Collection entries:

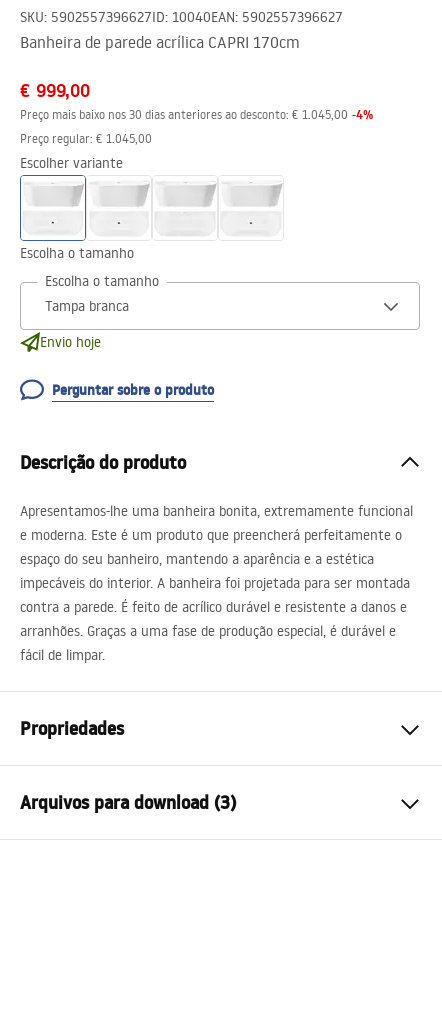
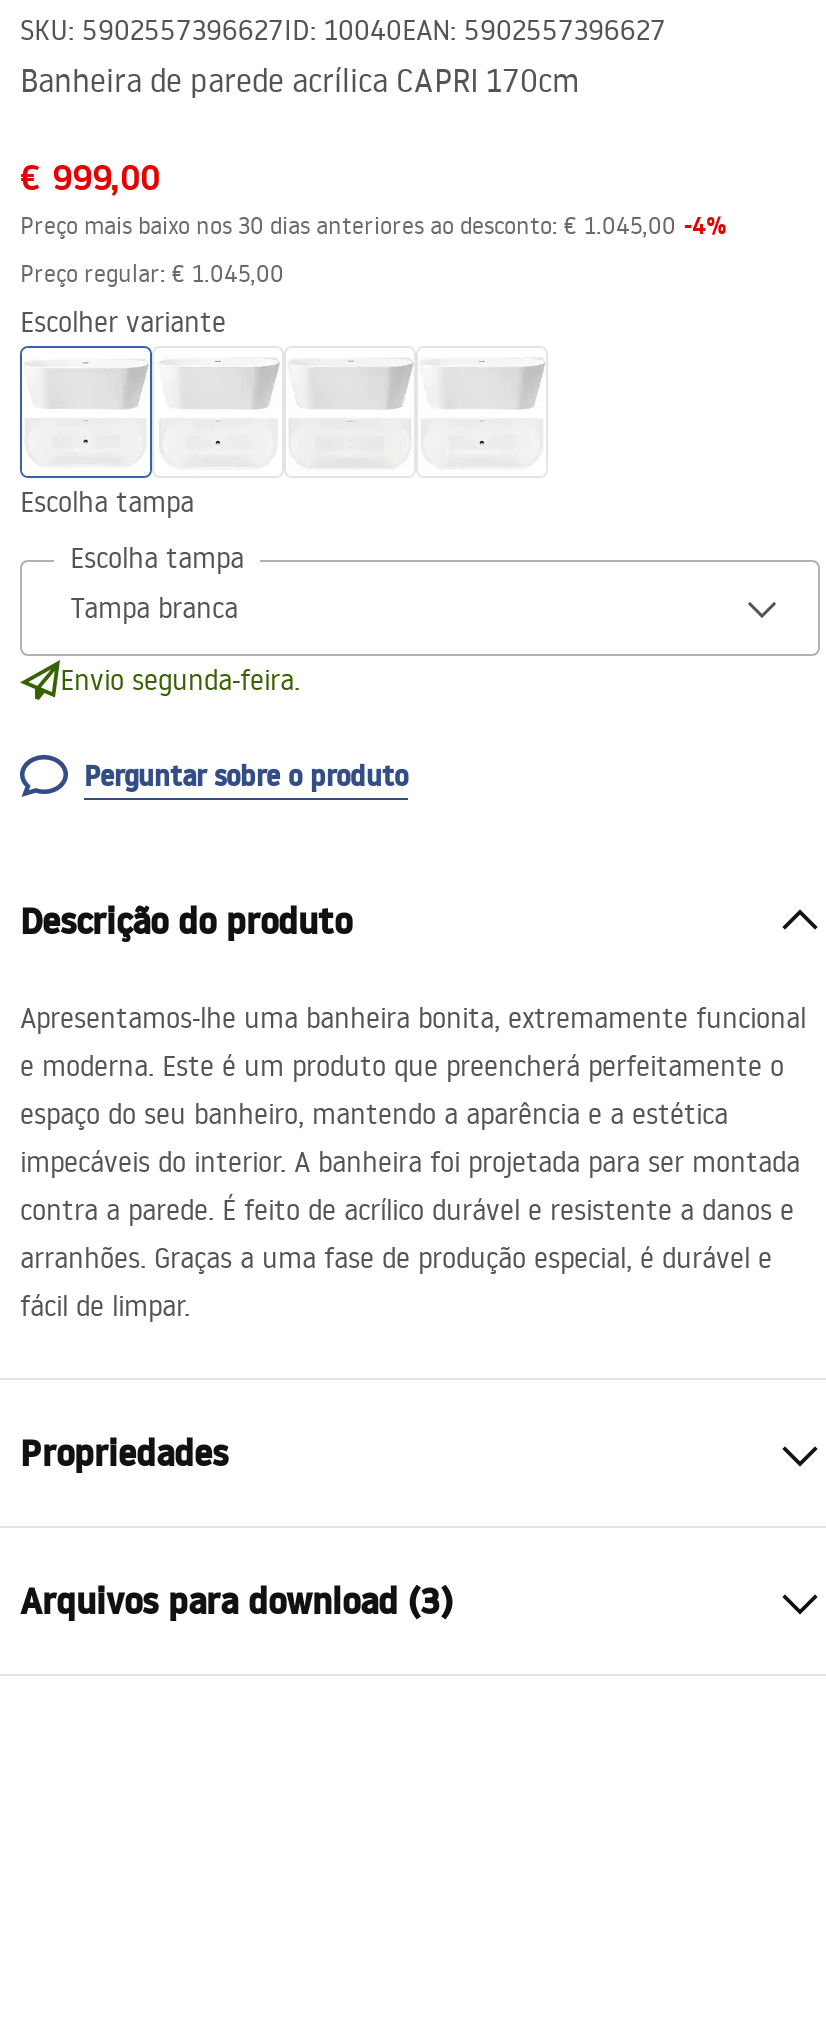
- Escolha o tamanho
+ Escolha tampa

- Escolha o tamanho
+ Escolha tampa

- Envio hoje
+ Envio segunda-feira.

» **Assignment**:
The data should be printed again unchanged; leave its pictures out.

» **Result**:
- Escolha o tamanho
+ Escolha tampa

- Escolha o tamanho
+ Escolha tampa

- Envio hoje
+ Envio segunda-feira.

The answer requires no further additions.